Hand back all of the records exactly as they read.

# Provided data
-*-*-

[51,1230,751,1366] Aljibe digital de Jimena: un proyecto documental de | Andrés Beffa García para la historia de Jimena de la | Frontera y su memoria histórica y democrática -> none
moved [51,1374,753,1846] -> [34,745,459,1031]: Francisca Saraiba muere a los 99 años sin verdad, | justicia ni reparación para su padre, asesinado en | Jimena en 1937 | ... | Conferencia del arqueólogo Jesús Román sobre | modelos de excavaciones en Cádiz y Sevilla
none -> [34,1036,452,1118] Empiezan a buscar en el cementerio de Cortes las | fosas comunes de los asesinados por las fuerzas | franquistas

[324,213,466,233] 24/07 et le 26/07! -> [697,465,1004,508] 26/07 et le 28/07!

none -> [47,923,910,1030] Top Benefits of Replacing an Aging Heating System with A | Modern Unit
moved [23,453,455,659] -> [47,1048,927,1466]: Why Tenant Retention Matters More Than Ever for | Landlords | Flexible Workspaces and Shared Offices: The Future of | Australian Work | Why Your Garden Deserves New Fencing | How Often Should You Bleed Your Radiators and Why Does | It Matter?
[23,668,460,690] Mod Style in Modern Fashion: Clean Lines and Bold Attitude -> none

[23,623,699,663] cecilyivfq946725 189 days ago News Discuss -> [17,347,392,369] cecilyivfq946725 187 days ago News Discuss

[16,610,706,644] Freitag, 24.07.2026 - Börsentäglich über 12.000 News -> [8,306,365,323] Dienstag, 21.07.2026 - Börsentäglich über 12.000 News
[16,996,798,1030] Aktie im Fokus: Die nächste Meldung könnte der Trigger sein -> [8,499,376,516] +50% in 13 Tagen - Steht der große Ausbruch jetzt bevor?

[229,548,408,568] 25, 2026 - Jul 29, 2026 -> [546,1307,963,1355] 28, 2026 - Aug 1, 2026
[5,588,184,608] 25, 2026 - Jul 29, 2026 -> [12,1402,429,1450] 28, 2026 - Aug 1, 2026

-*-*-

# Answer section
[51,1230,751,1366] Aljibe digital de Jimena: un proyecto documental de | Andrés Beffa García para la historia de Jimena de la | Frontera y su memoria histórica y democrática -> none
moved [51,1374,753,1846] -> [34,745,459,1031]: Francisca Saraiba muere a los 99 años sin verdad, | justicia ni reparación para su padre, asesinado en | Jimena en 1937 | ... | Conferencia del arqueólogo Jesús Román sobre | modelos de excavaciones en Cádiz y Sevilla
none -> [34,1036,452,1118] Empiezan a buscar en el cementerio de Cortes las | fosas comunes de los asesinados por las fuerzas | franquistas

[324,213,466,233] 24/07 et le 26/07! -> [697,465,1004,508] 26/07 et le 28/07!

none -> [47,923,910,1030] Top Benefits of Replacing an Aging Heating System with A | Modern Unit
moved [23,453,455,659] -> [47,1048,927,1466]: Why Tenant Retention Matters More Than Ever for | Landlords | Flexible Workspaces and Shared Offices: The Future of | Australian Work | Why Your Garden Deserves New Fencing | How Often Should You Bleed Your Radiators and Why Does | It Matter?
[23,668,460,690] Mod Style in Modern Fashion: Clean Lines and Bold Attitude -> none

[23,623,699,663] cecilyivfq946725 189 days ago News Discuss -> [17,347,392,369] cecilyivfq946725 187 days ago News Discuss

[16,610,706,644] Freitag, 24.07.2026 - Börsentäglich über 12.000 News -> [8,306,365,323] Dienstag, 21.07.2026 - Börsentäglich über 12.000 News
[16,996,798,1030] Aktie im Fokus: Die nächste Meldung könnte der Trigger sein -> [8,499,376,516] +50% in 13 Tagen - Steht der große Ausbruch jetzt bevor?

[229,548,408,568] 25, 2026 - Jul 29, 2026 -> [546,1307,963,1355] 28, 2026 - Aug 1, 2026
[5,588,184,608] 25, 2026 - Jul 29, 2026 -> [12,1402,429,1450] 28, 2026 - Aug 1, 2026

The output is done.